Mitochondrial Genetic Disorders: What You Need to Know

An estimated 1,000 to 4,000 infants are born with a mitochondrial genetic disorder in the United States every year. Many of these disorders are quite serious.

In this article we look more closely at what mitochondria are and the functions they serve in the human body. We will also examine some of the more common mitochondrial genetic diseases and the potential of gene therapy in developing a cure.

What are mitochondria?

Every living organism is comprised of cells: tiny components contained in a membrane. Cells are the building blocks of life. They are the smallest organic unit that can engage in reproduction.

Cells are made up of organelles. Organelles perform a variety of functions. Mitochondria generate energy. Without them, the cell, and ultimately the organism, cannot survive.

Mitochondria are present in virtually every cell in the human body with the exception of red blood cells. Known as cell “powerhouses,” mitochondria absorb proteins, fats and sugars from our diet, refining them in a complicated chemical process in order to generate energy.

What functions do mitochondria serve?

Mitochondria are shaped to maximize productivity. They have an outer membrane and an inner membrane. The inner membrane consists of many layers to protect the mitochondria’s core, known as the “matrix.” The matrix contains fluid, ribosomes, and DNA as well structures known as “granules.”

In addition to generating energy, mitochondria also synthesize chemicals necessary for other processes within the human body. These include chemicals that break down waste products to render them less harmful and those that recycle waste products in order to conserve energy.

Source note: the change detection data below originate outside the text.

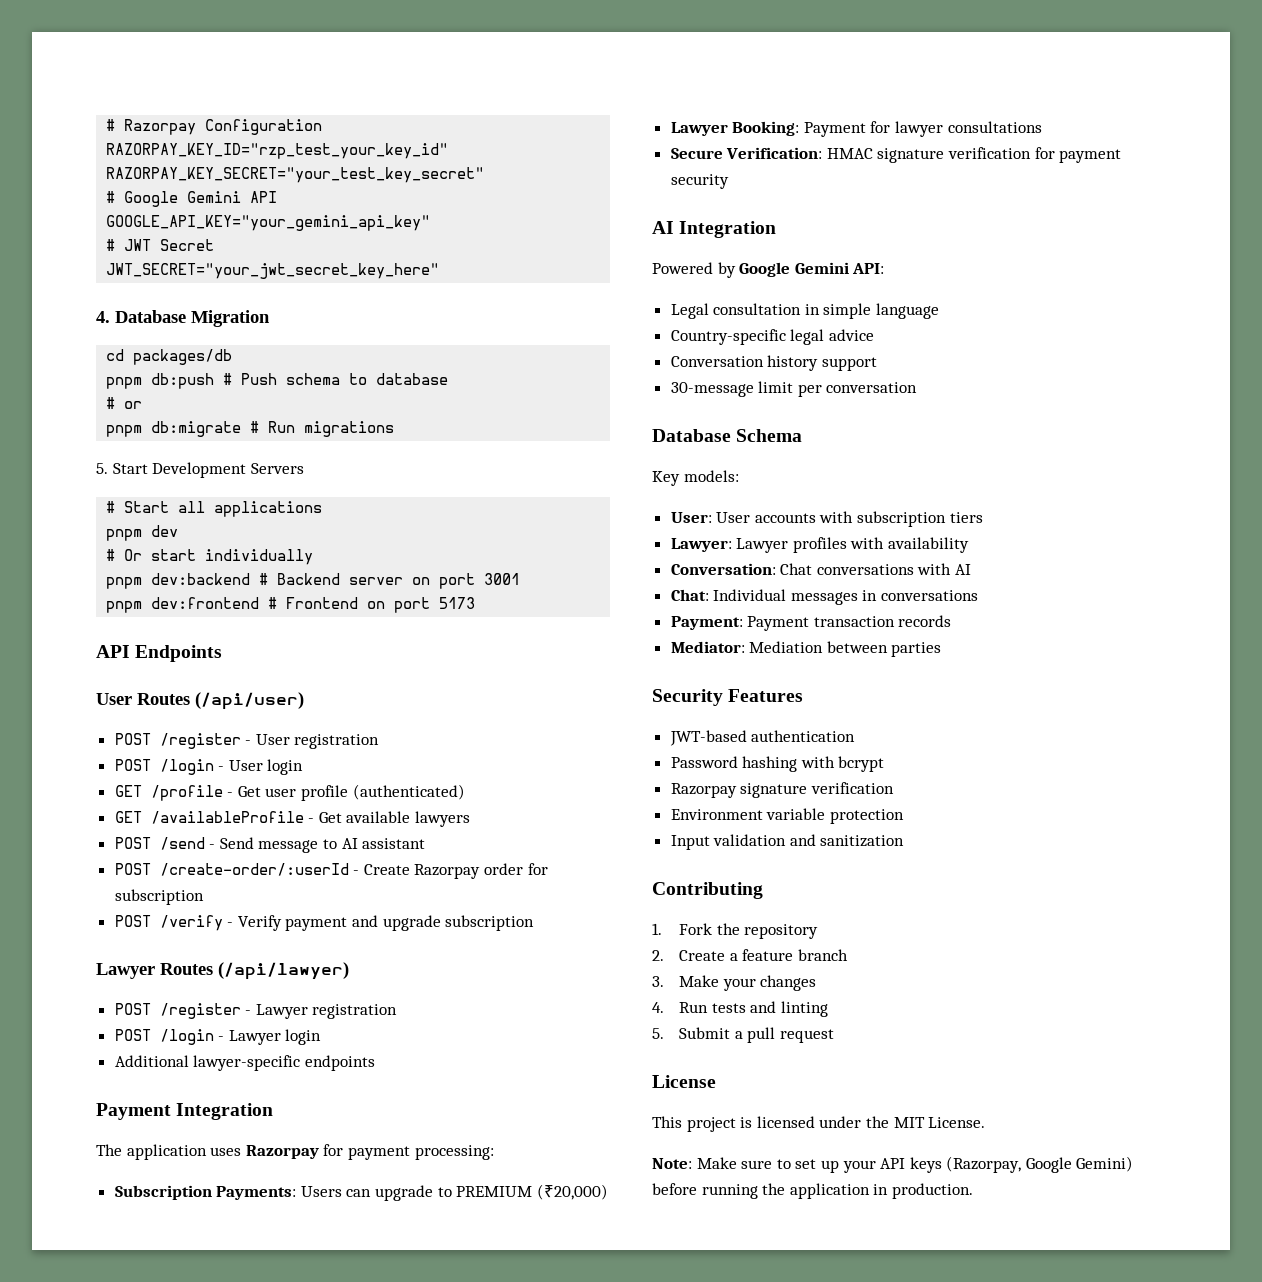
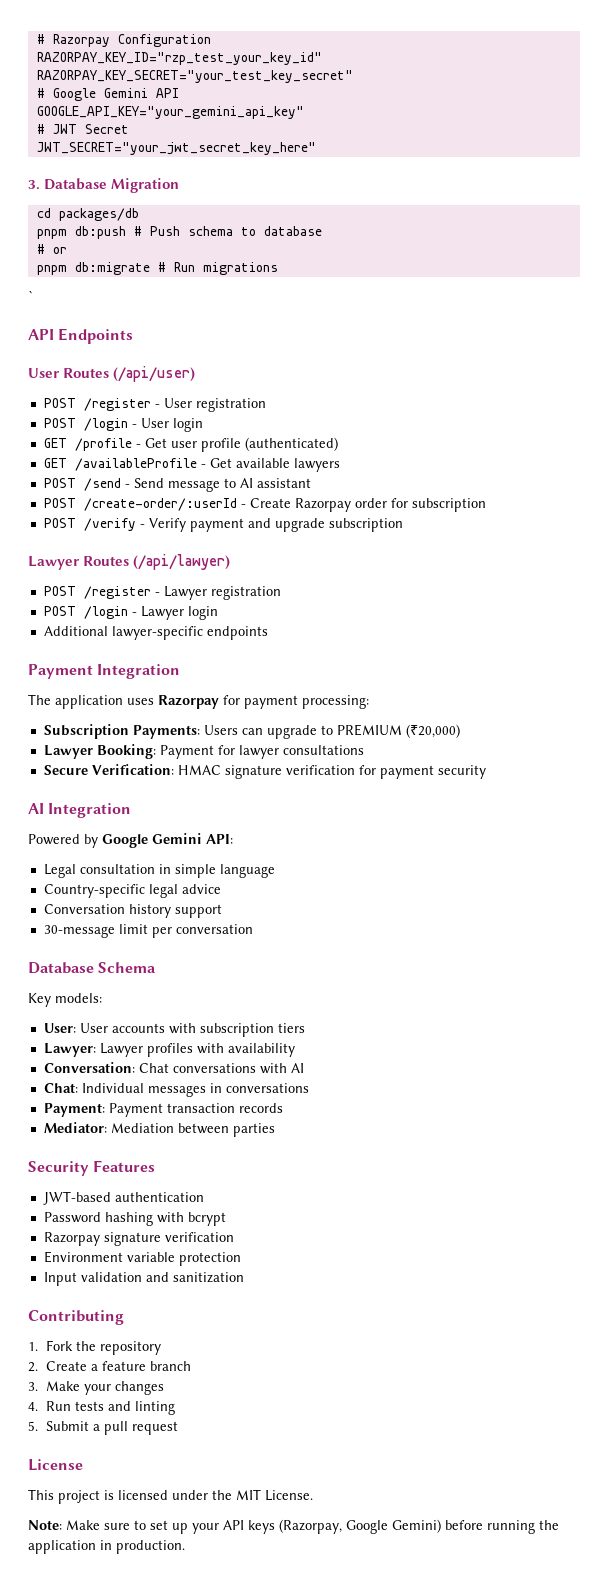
- 4. Database Migration
+ 3. Database Migration
- 5. Start Development Servers
- # Start all applications
- pnpm dev
- # Or start individually
- pnpm dev:backend # Backend server on port 3001
- pnpm dev:frontend # Frontend on port 5173
+ `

Mitochondria also tell cells when to die. This may sound counterintuitive, but the ability for cells to die off is intrinsic to healthy growth and development. If cells grow unchecked and do not die off as they should, this can result in a tumor.

What happens when mitochondria don’t work properly?

In order to produce energy, mitochondria need oxygen. They process amino acids in a carefully controlled way, producing chemical energy in a process known as “oxidative phosphorylation.” Just as oxygen is necessary for fire, it is also vital to this chemical process. Without oxygen, mitochondria simply cannot function, and the cell begins to die.

Mitochondria are integral to many essential processes within our cells. As a result, if mitochondria feature a genetic defect, this can have a severe impact upon human health.

What are the most common mitochondrial diseases?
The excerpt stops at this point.